一般社団法人日本鉱物科学会2022年年会・総会

講演情報

口頭講演

R8:変成岩とテクトニクス

2022年9月19日(月) 14:15 〜 15:15 B351 (総合教育研究棟 B棟3F)

座長:鈴木 康太(京都大学)

15:00 〜 15:15

[R8-16] 低P/T型変成帯へのパルス状花崗岩貫入によるミグマタイト帯の複数回の変成―ジルコンの多段階成長を用いたP-T-D-t履歴の解読

*河上 哲生1、市野 智栄1、葛立 恵一1、坂田 周平2、髙塚 紘太1 (1. 京都大・院理、2. 東京大学)
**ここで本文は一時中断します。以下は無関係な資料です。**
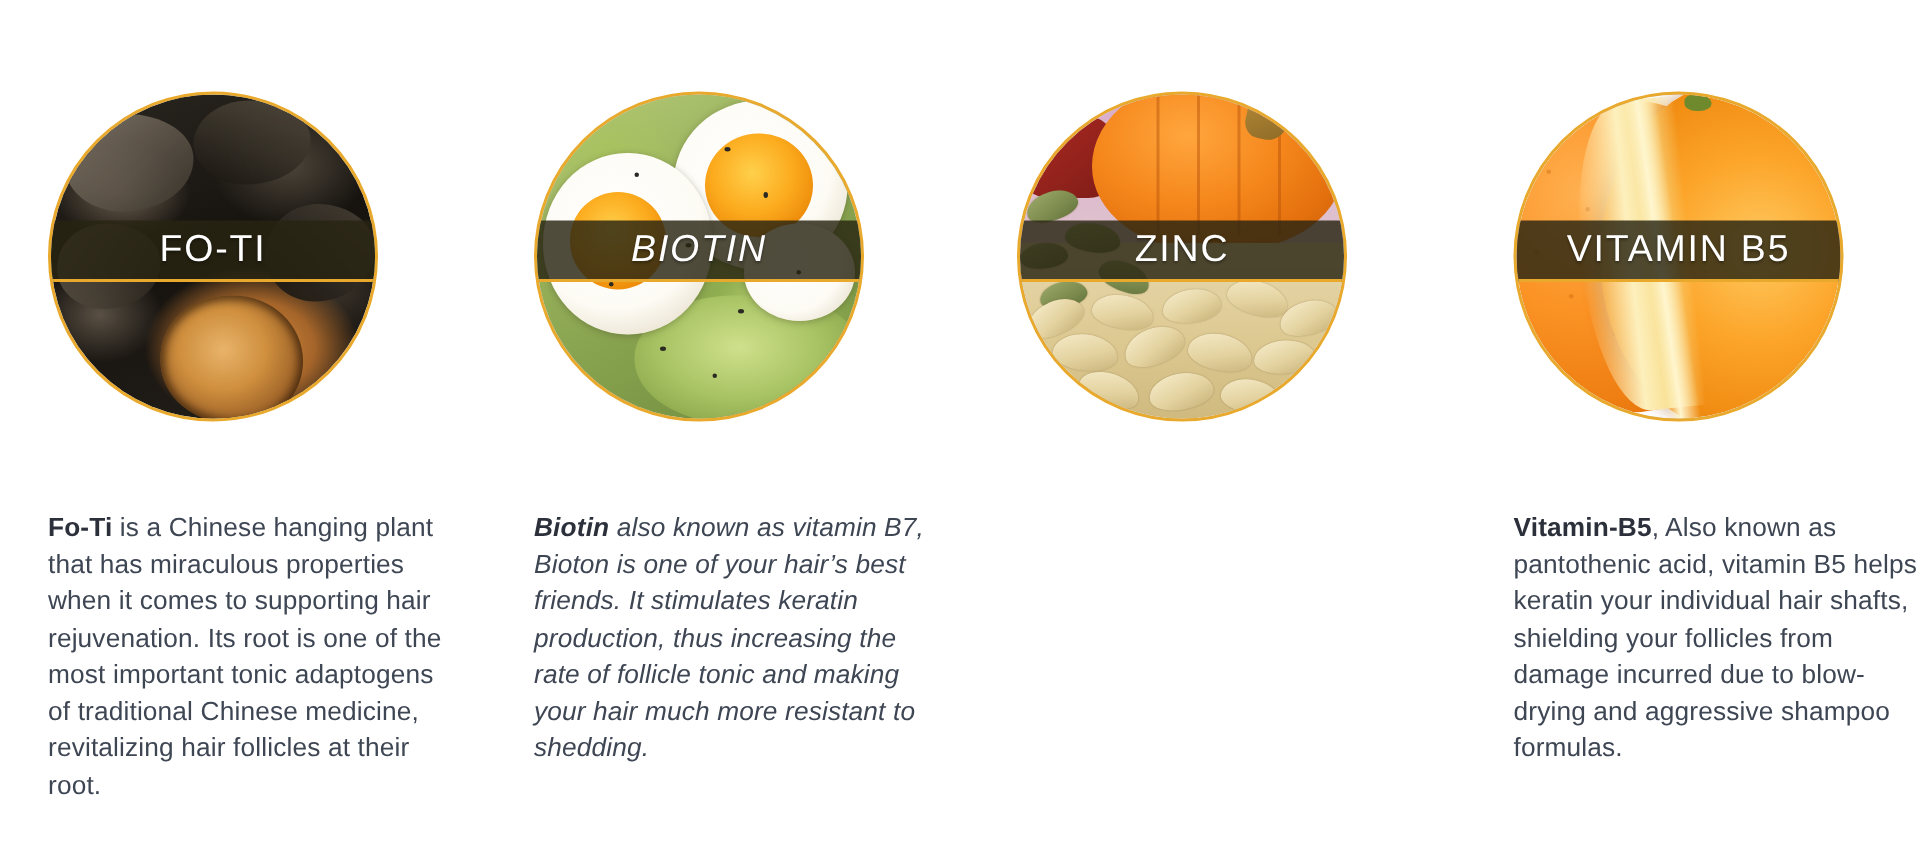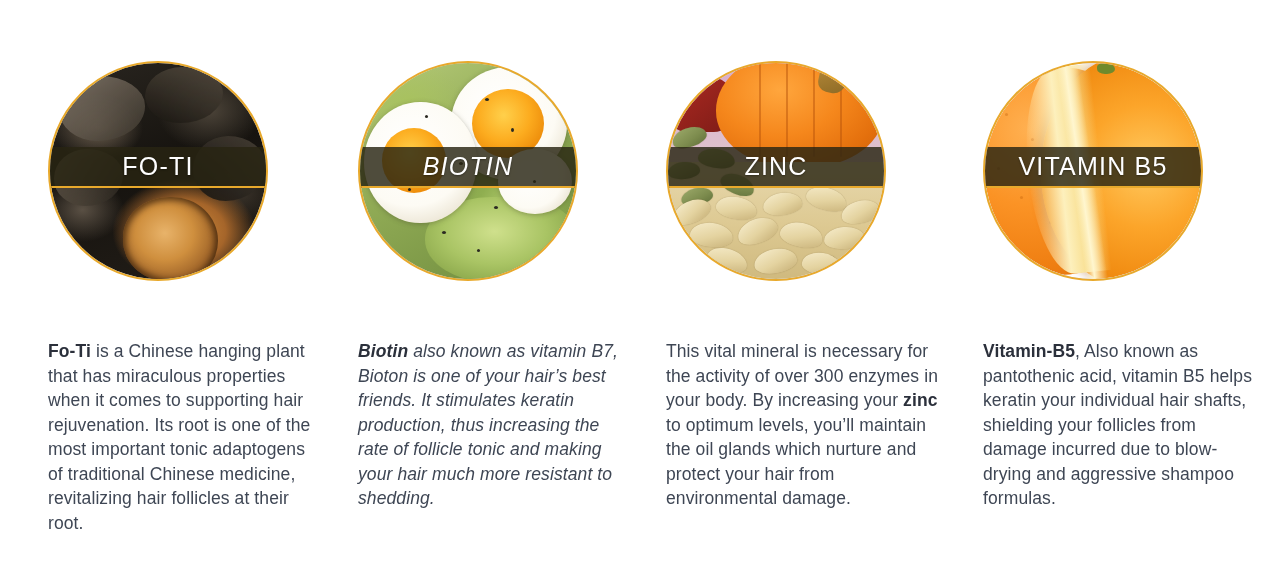"FO-TI" .grid { gap: none -> 14px; padding: 0 48px -> 0 32px }
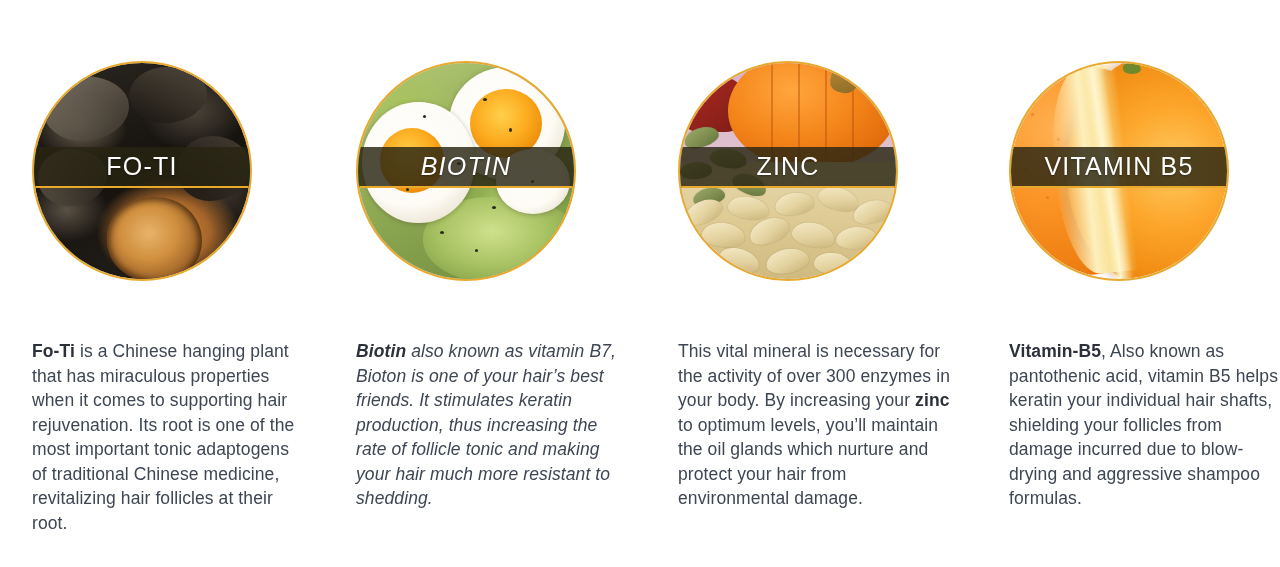"This vital mineral is necessary" p.desc { html: <p><span>This vital mineral is necessary for the activity of over 300 enzymes in your body. By increasing your </span><b>zinc</b><span> to optimum levels, you’ll maintain the oil glands which nurture and protect your hair from environmental damage.</span></p> -> none }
キーワード:低P/T型変成帯、ジルコン、温度圧力時間履歴、領家帯、フレアアップ

領家帯三河高原地域に産する変成岩類のうち最高変成度のGrt-Crd帯と、伊奈川花崗岩周辺の接触変成帯に産するミグマタイトの温度圧力変形時間履歴を推定した。Grt-Crd帯では、珪線石安定領域下での高温変成作用が約97 Maから87 Maまで継続しその後一旦約500 ℃、4 kbar(紅柱石安定領域の高圧部)への冷却を経験した。その後、約84MaにGrt-Crd帯の構造的直下への片麻状花崗岩類の貫入により、同帯のミグマタイトは再度、珪線石安定領域まで加熱された。さらに約70 Maの多量の花崗岩類の貫入に伴い、2.2-2.3 kbarの圧力下で接触変成作用を経験した。また、ミグマタイトの片麻状構造を形成する延性変形はミグマタイトの層構造ができてメルトが固結した約89 Ma以前に開始し、約84 Maまでは続いた。Grt-Crd帯のミグマタイトは、約97-87Maの広域変成と、約84-79 Maの片麻状花崗岩類の貫入に伴う接触変成の、複数回の変成作用と延性変形を経験したことが明らかとなった。また、約70Maの花崗岩類の貫入に伴い、周囲の岩石の部分融解と局所的な低歪みの延性変形が引き起こされた。